Where an entry holds an image, leave the image out; otherwise reproduce the entry exactly.

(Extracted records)
###
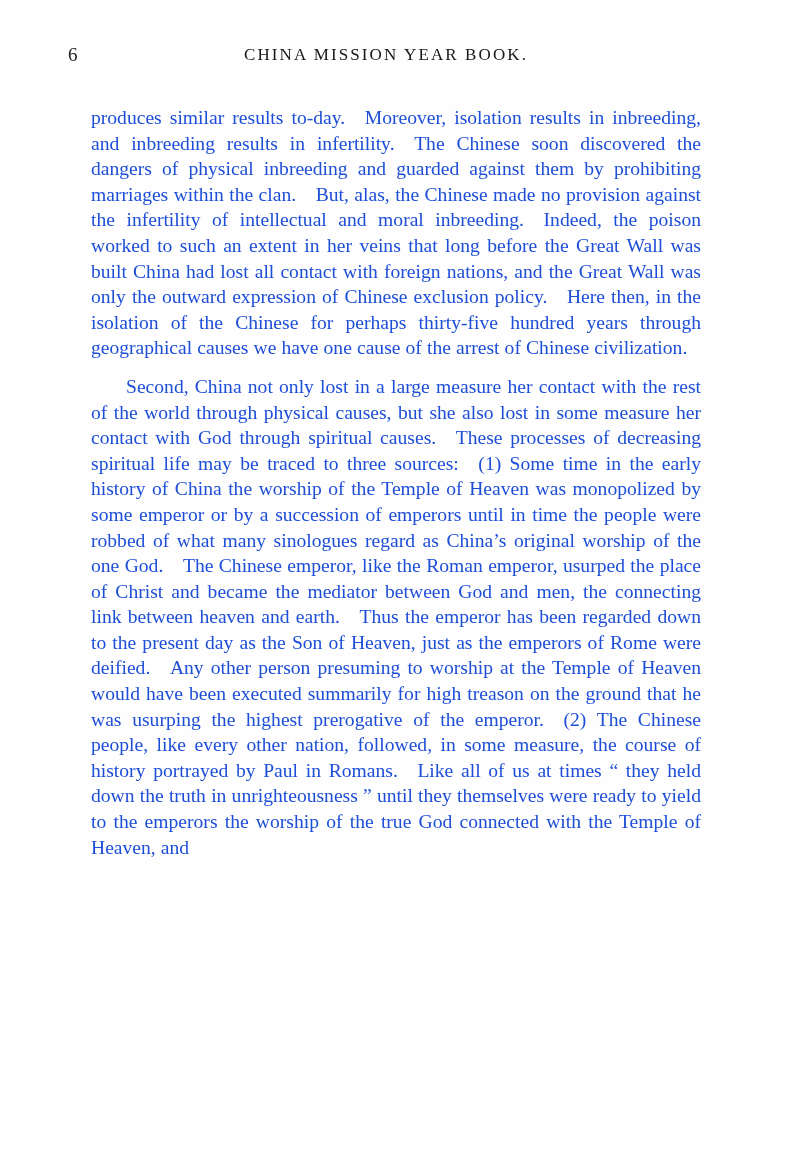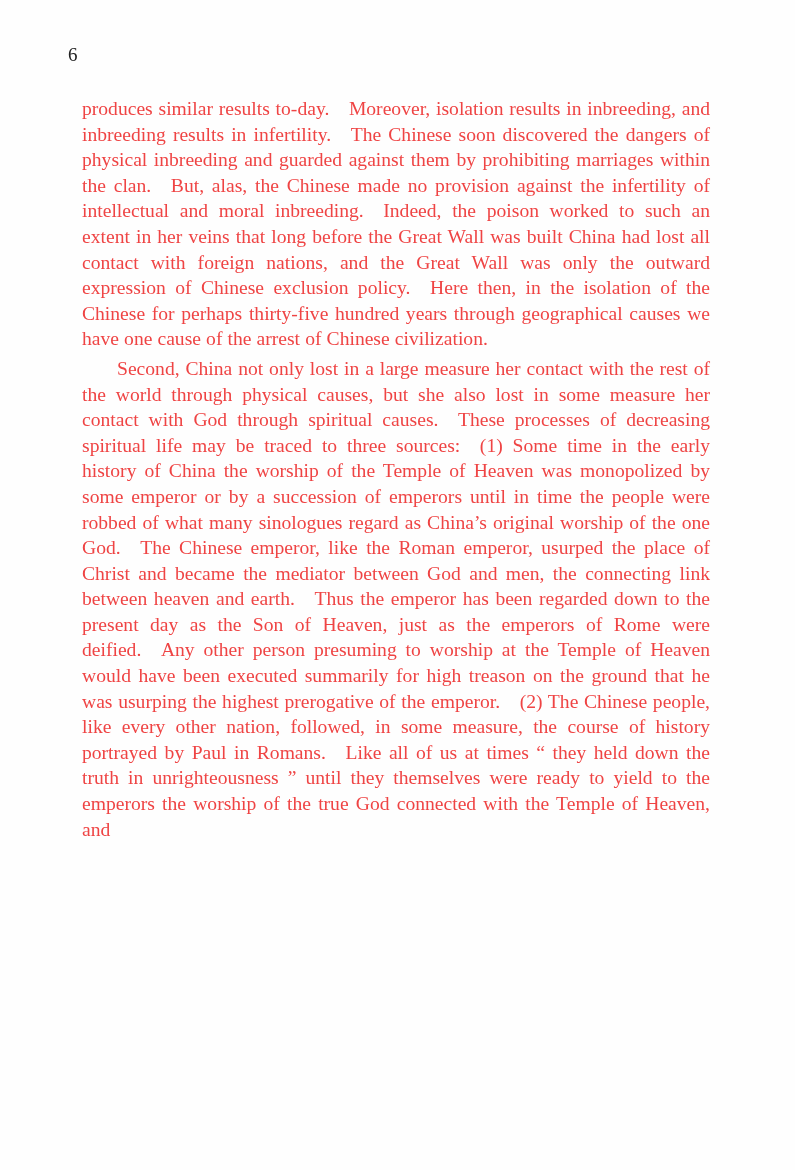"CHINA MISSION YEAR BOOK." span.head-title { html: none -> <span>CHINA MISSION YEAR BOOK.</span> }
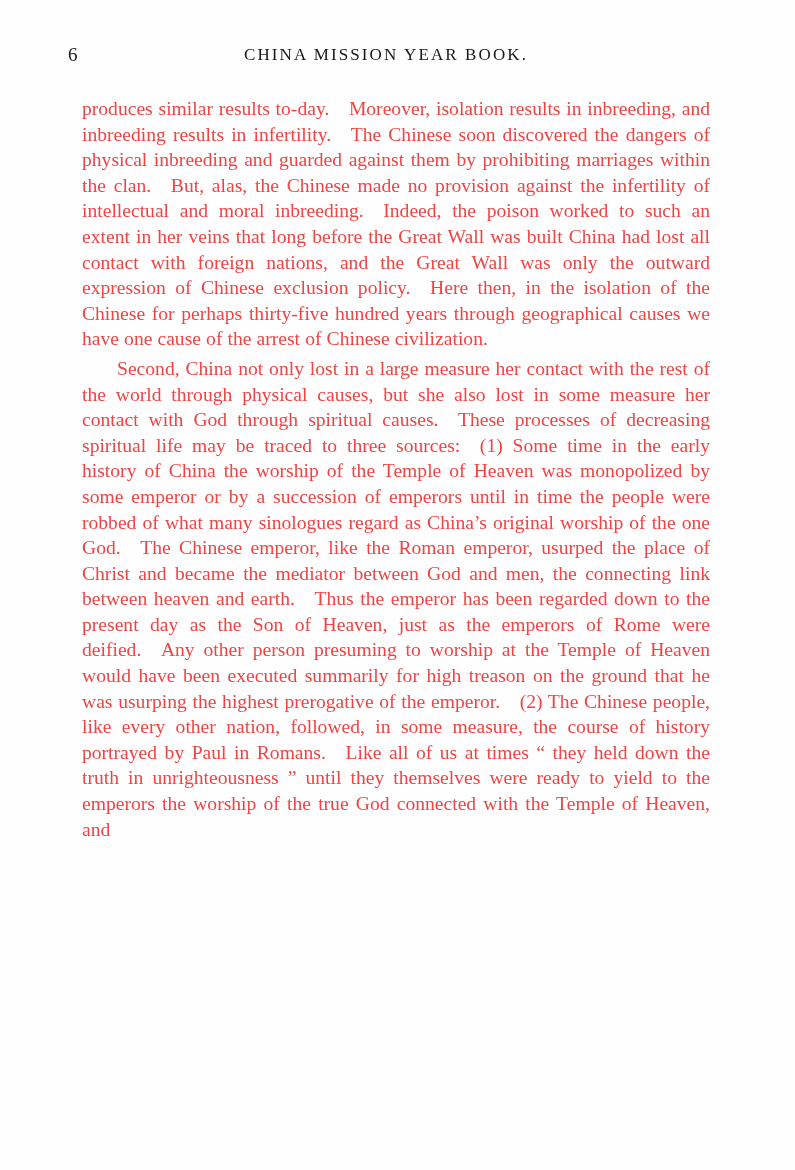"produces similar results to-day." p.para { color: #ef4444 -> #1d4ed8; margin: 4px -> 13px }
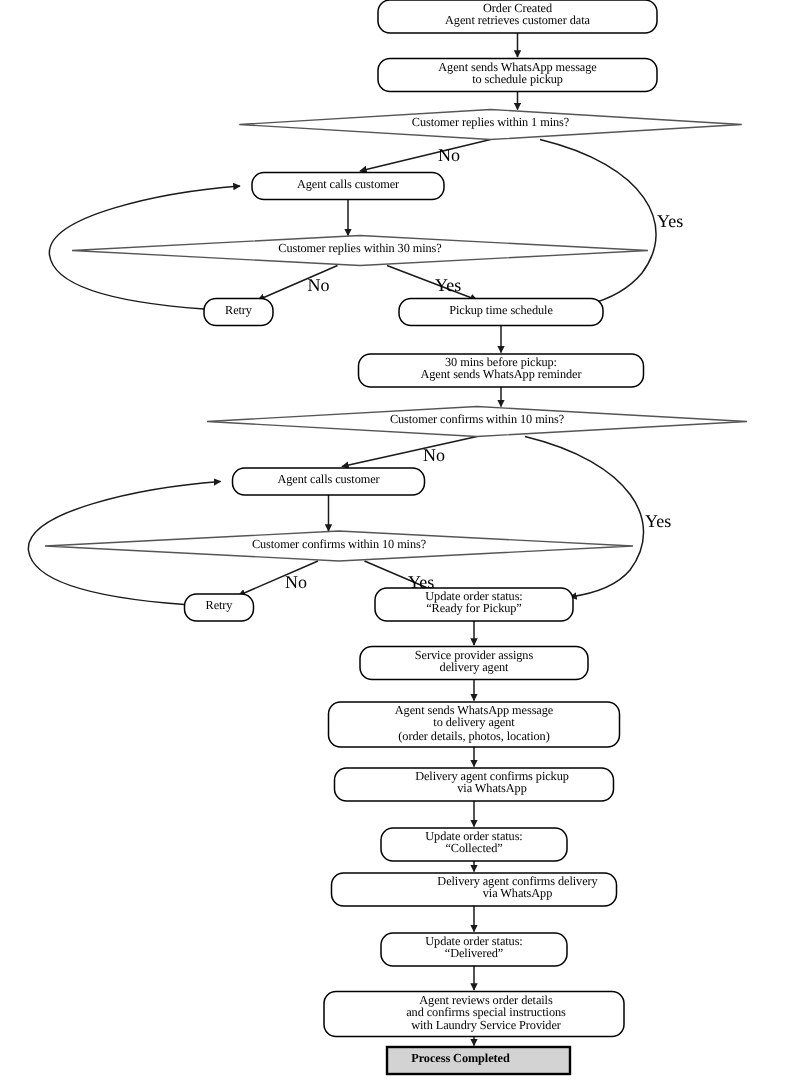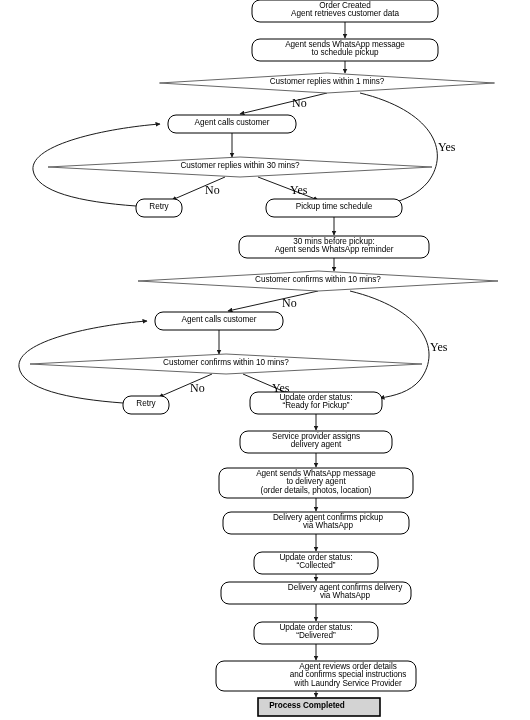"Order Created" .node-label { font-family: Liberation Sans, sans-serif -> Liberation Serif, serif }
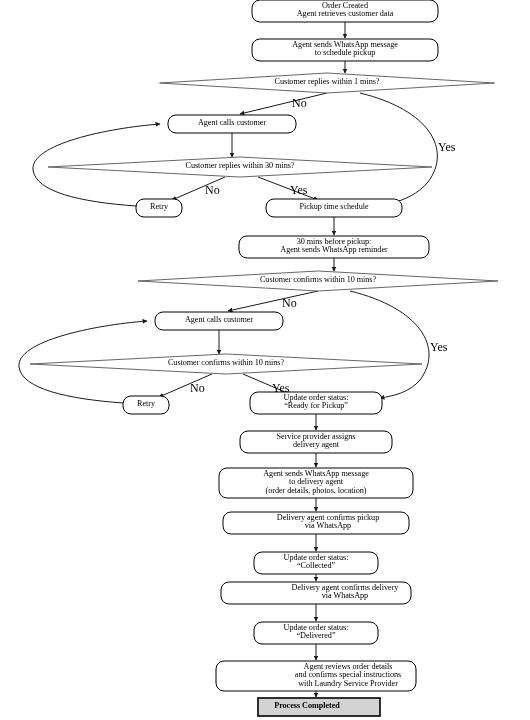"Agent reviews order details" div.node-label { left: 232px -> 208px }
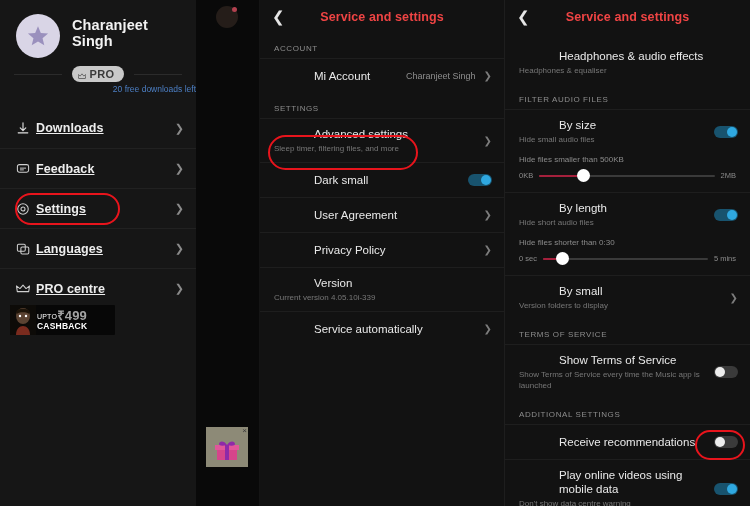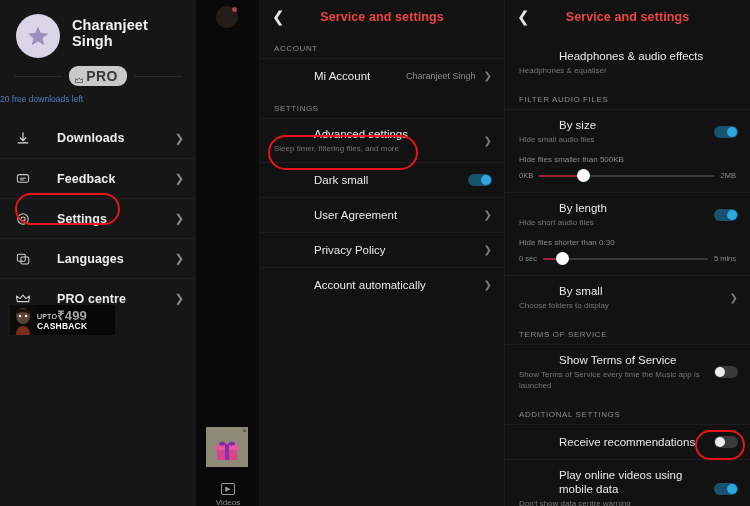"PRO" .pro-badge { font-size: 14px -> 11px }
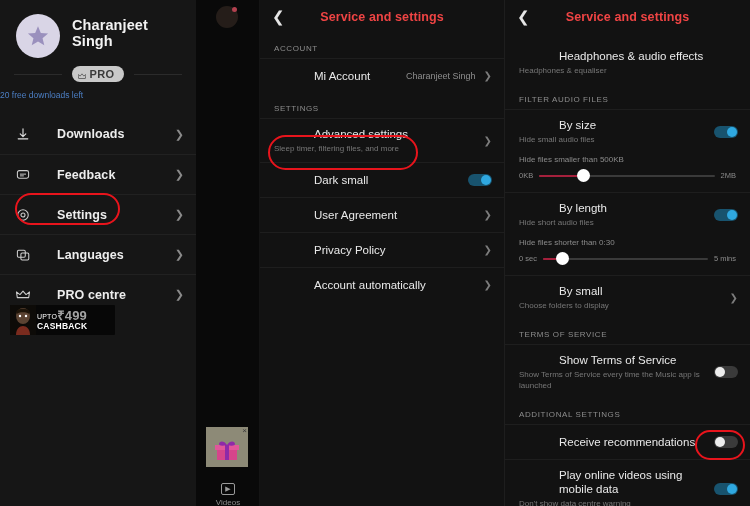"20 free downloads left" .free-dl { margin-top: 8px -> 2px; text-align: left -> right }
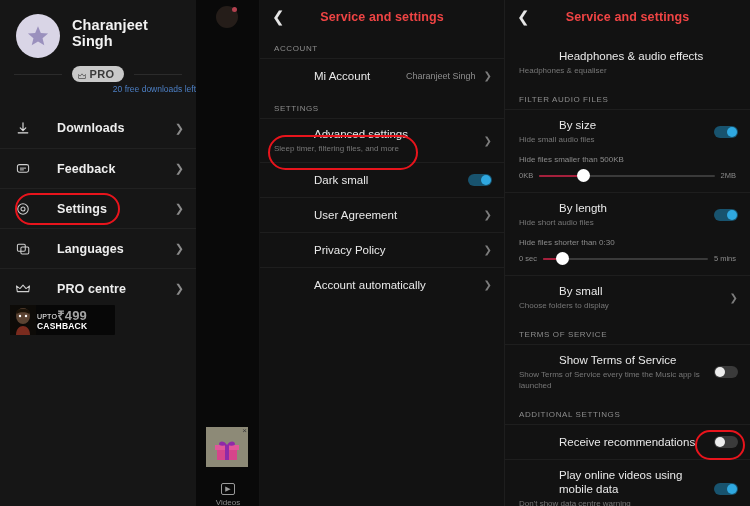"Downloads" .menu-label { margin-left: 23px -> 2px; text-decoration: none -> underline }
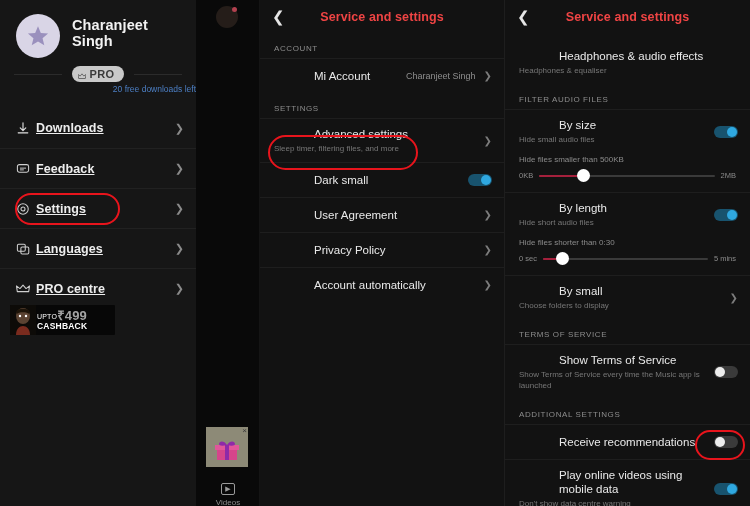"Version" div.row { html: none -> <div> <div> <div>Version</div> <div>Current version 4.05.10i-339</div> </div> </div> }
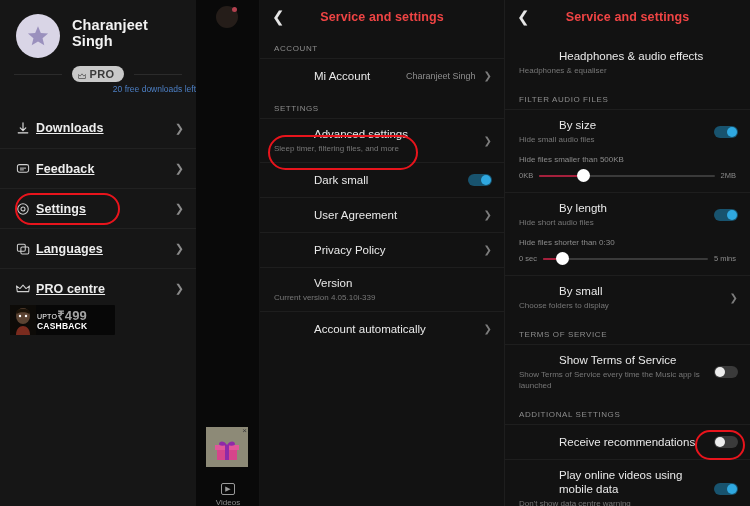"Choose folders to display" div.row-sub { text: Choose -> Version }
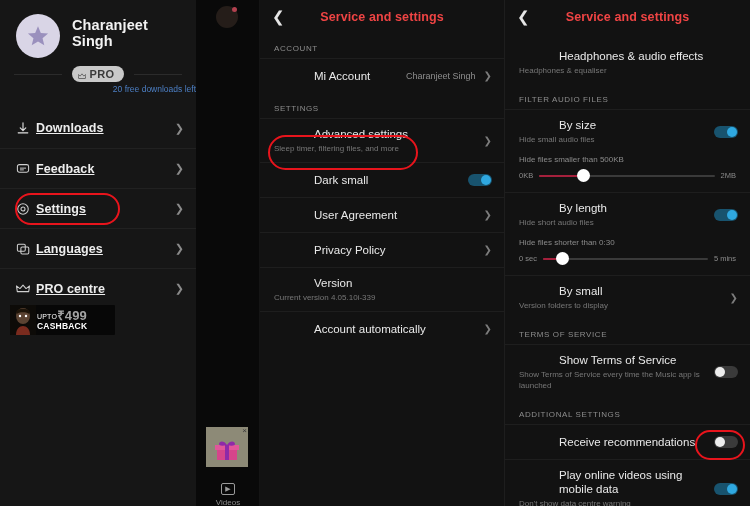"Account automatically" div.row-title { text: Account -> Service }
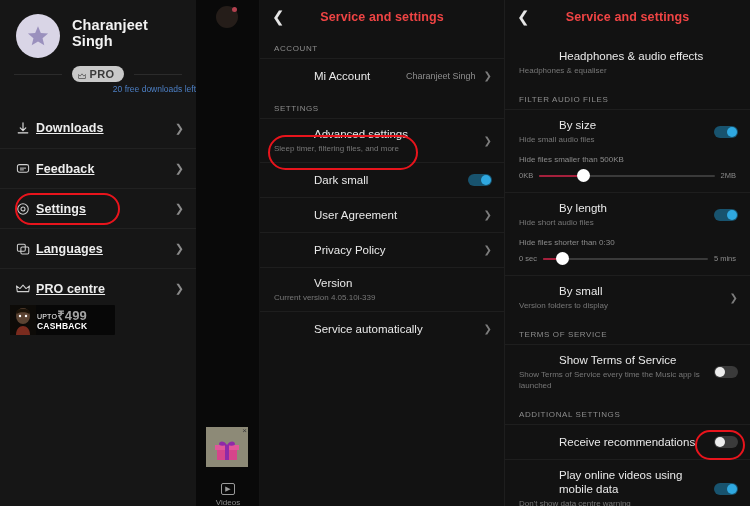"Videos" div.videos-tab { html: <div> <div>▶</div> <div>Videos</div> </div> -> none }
###
# [ANSWER BOX]
"CHINA MISSION YEAR BOOK." span.head-title { html: none -> <span>CHINA MISSION YEAR BOOK.</span> }
"produces similar results to-day." p.para { color: #ef4444 -> #1d4ed8; margin: 4px -> 13px }
"Order Created" .node-label { font-family: Liberation Sans, sans-serif -> Liberation Serif, serif }
"Agent reviews order details" div.node-label { left: 232px -> 208px }
"PRO" .pro-badge { font-size: 14px -> 11px }
"20 free downloads left" .free-dl { margin-top: 8px -> 2px; text-align: left -> right }
"Downloads" .menu-label { margin-left: 23px -> 2px; text-decoration: none -> underline }
"Version" div.row { html: none -> <div> <div> <div>Version</div> <div>Current version 4.05.10i-339</div> </div> </div> }
"Choose folders to display" div.row-sub { text: Choose -> Version }
"Account automatically" div.row-title { text: Account -> Service }
"Videos" div.videos-tab { html: <div> <div>▶</div> <div>Videos</div> </div> -> none }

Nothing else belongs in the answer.